The scripts emotion.py and emotionpi.py are my (windows) desktop and raspberry pi tests on Emotion recognition.
For these tests, I used the emotions-recognition-retail-0003 model, included in the standard distribution of OpenVino.
It's a fully convolutional network for recognition of five emotions ('neutral', 'happy', 'sad', 'surprise', 'anger').
More information here.
The script bert.py is my test playing with similar questions recognition with BERT.
The script bert_questions.py takes the file questions.txt for reference and asks the user to input a new question. It tries to find the 5 most similar questions in its reference file.
BERT (Bidirectional Encoder Representations from Transformers) provides dense vector representations for natural language by using a deep, pre-trained neural network with the Transformer architecture. It was originally published by Jacob Devlin, Ming-Wei Chang, Kenton Lee, Kristina Toutanova: "BERT: Pre-training of Deep Bidirectional Transformers for Language Understanding", 2018.
I based my tests on the "multilingual_L-12_H-768_A-12" model that I found on the Google Research Github page.
The script cat.py is my test base of what became the AceVINOtura project with help from some other Udacity students (see acknowledgements).

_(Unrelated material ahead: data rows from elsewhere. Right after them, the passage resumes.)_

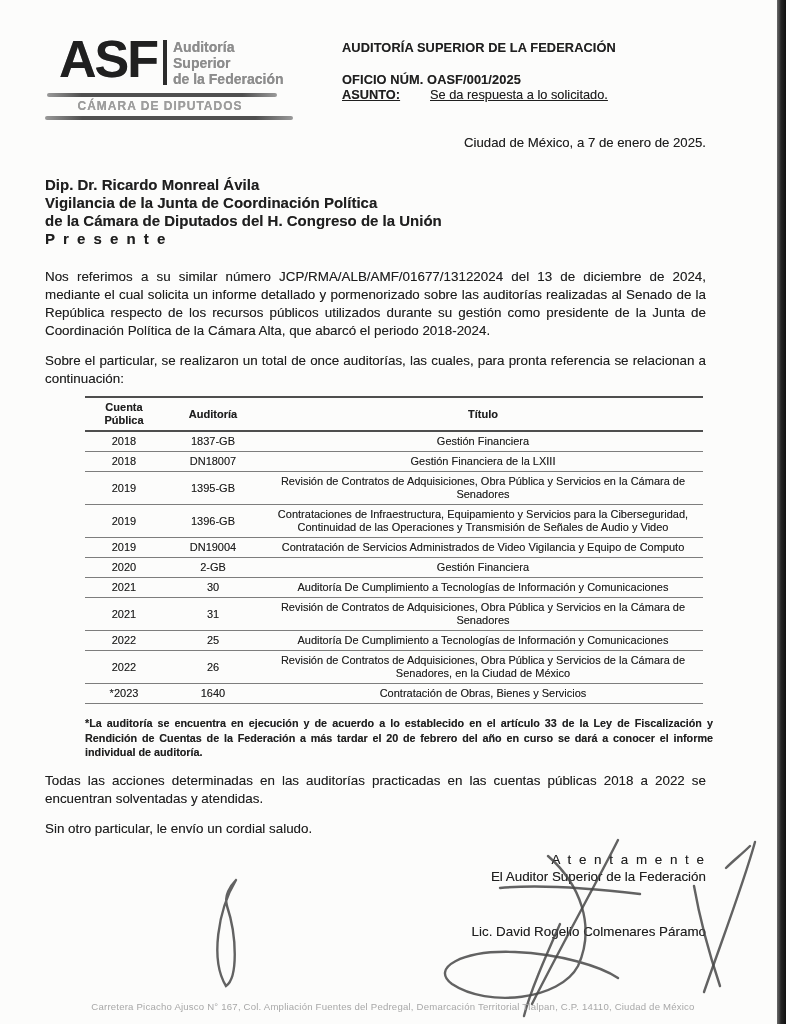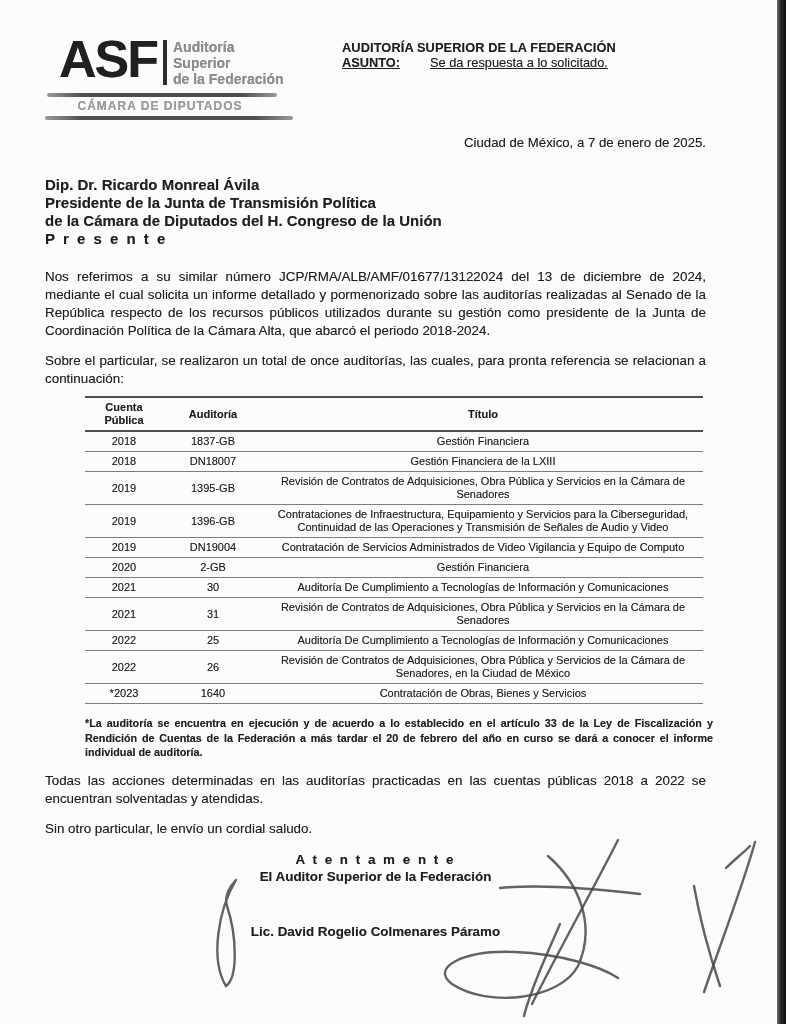"OFICIO NÚM. OASF/001/2025" div.hline { html: none -> <div>OFICIO NÚM. OASF/001/2025</div> }
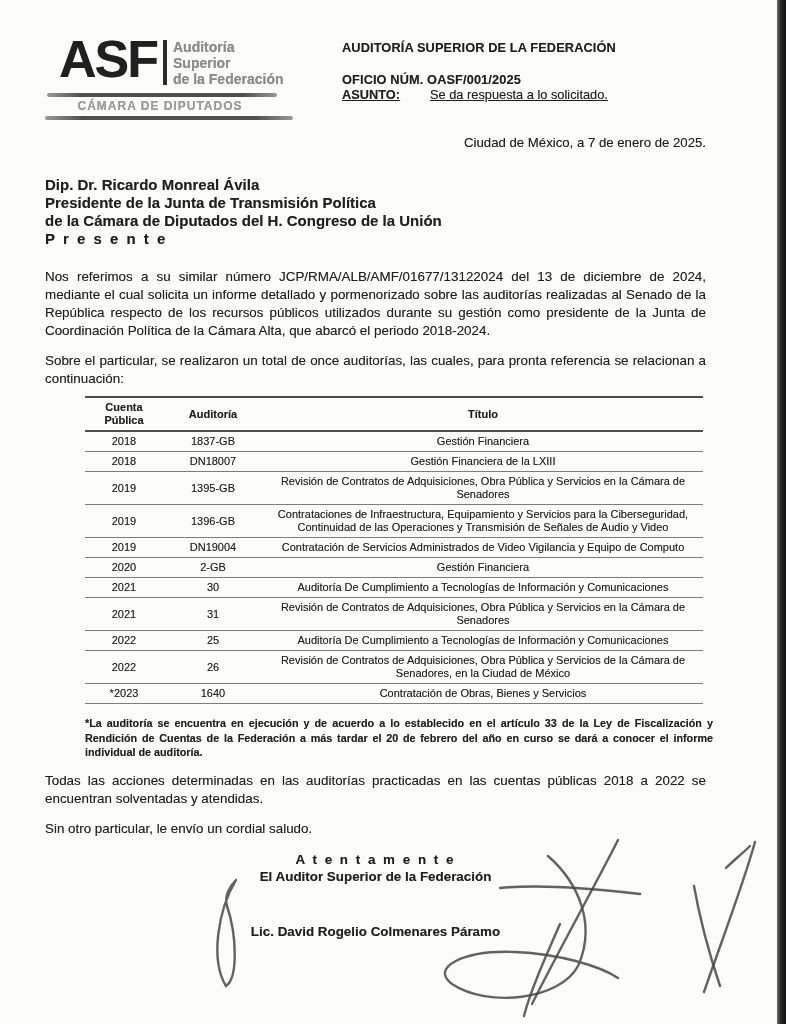"Presidente de la Junta de" div { text: Presidente de la Junta de Transmisión -> Vigilancia de la Junta de Coordinación }
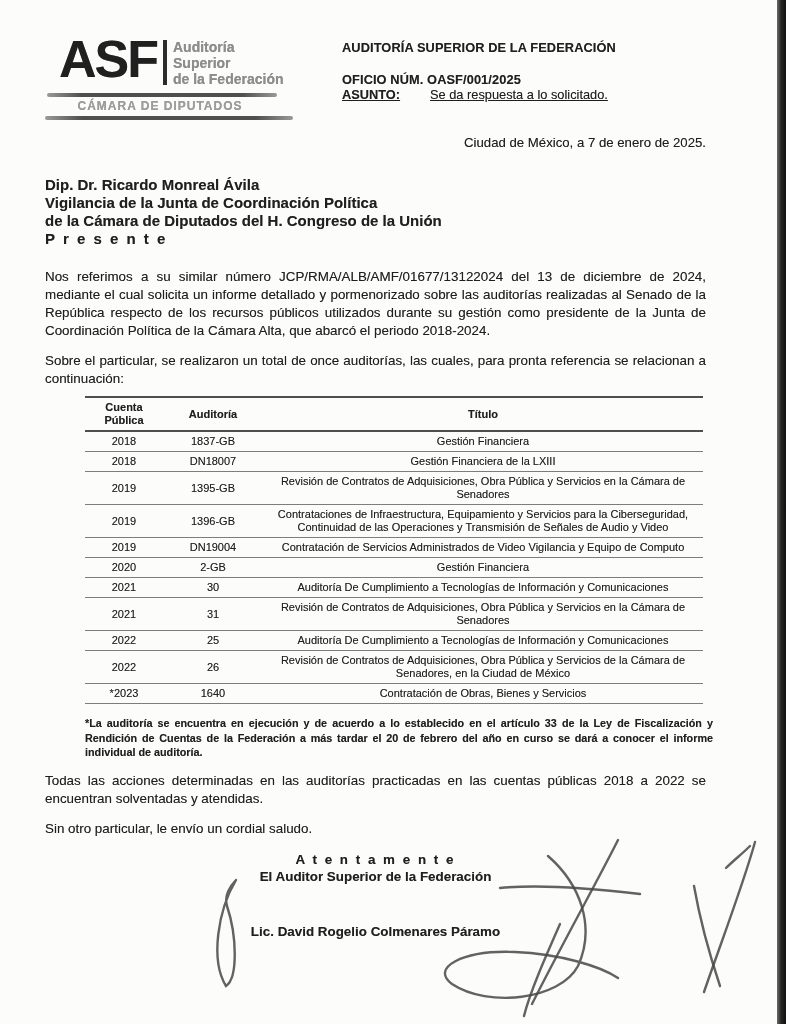"A t e n t" .closing { font-weight: bold -> normal; text-align: center -> right }
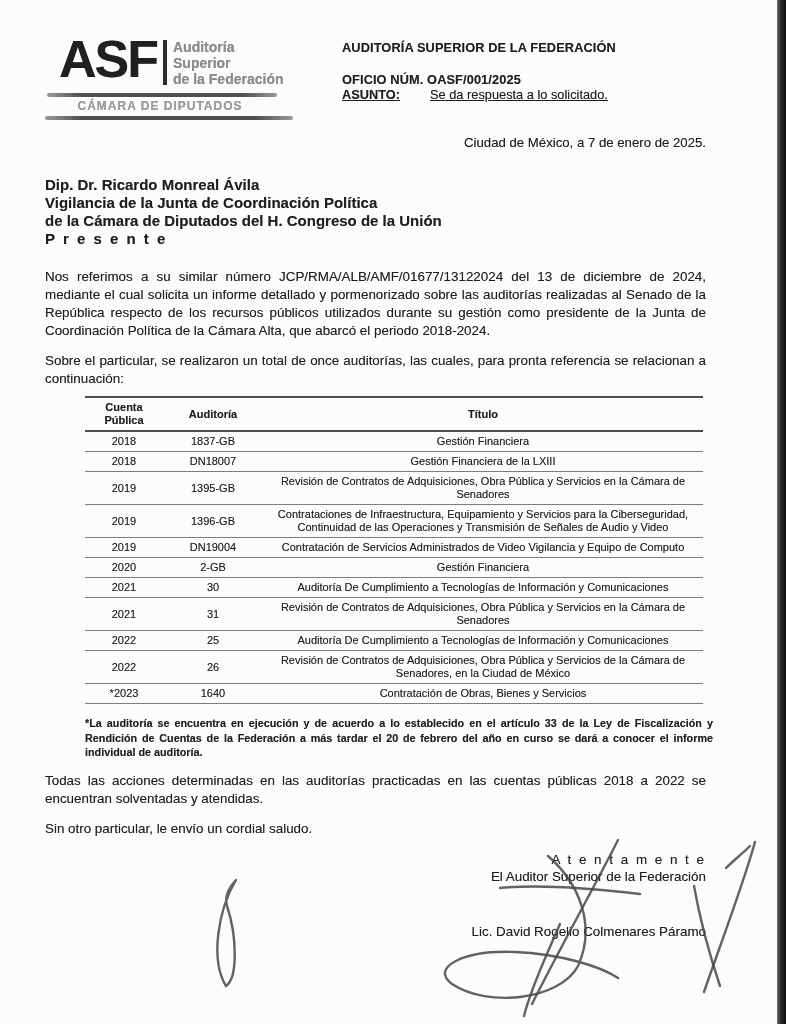"Carretera Picacho Ajusco N° 167," div.page-footer { html: none -> <div>Carretera Picacho Ajusco N° 167, Col. Ampliación Fuentes del Pedregal, Demarcación Territorial Tlalpan, C.P. 14110, Ciudad de México</div> }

A lot of stuff is hardcoded in this script :
- the paths to the source video file used and the output file generated
- the path to the (windows) openvino CPU extension
- the path to the model (
frozen_inference_graph.xml
) - the coordinates of the "forbidden zone" describing the zone where the cat should not go
- the confidence threshold for the model detections
The model used (and not included in this repository) is a OpenVino IR converted from the ssdlite_mobilenet_v2_coco of the Tensorflow model zoo.
Conversion was made with the following command :
python mo_tf.py --input_model ssdlite_mobilenet_v2_coco\frozen_inference_graph.pb --tensorflow_use_custom_operations_config extensions\front\tf\ssd_v2_support.json --tensorflow_object_detection_api_pipeline_config ssd_mobilenet_v2_coco.config --data_type FP16
The script perf_counts.py is just a quick & simple example of running the method get_perf_counts()
on an inference request using the OpenVino framework.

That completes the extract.